Source data »
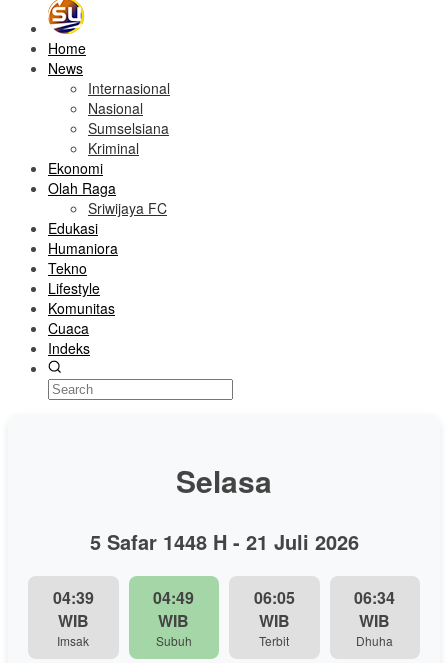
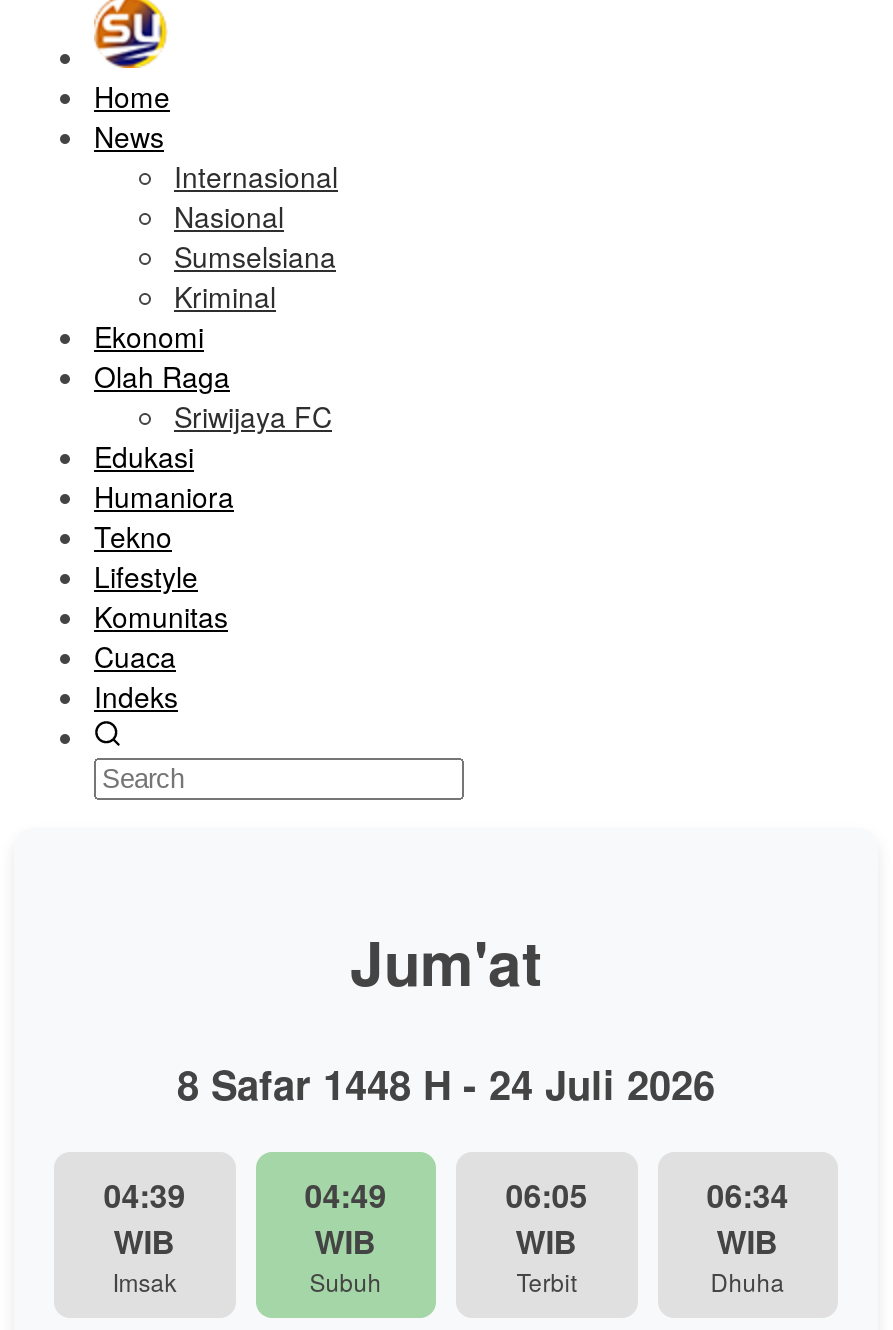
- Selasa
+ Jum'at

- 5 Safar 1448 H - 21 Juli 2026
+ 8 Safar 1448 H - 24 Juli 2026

--

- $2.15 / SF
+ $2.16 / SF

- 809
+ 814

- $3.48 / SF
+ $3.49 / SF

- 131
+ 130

Assigned task »
Every line containing the word "Safar" should be copied from the material.

Answer space »
- 5 Safar 1448 H - 21 Juli 2026
+ 8 Safar 1448 H - 24 Juli 2026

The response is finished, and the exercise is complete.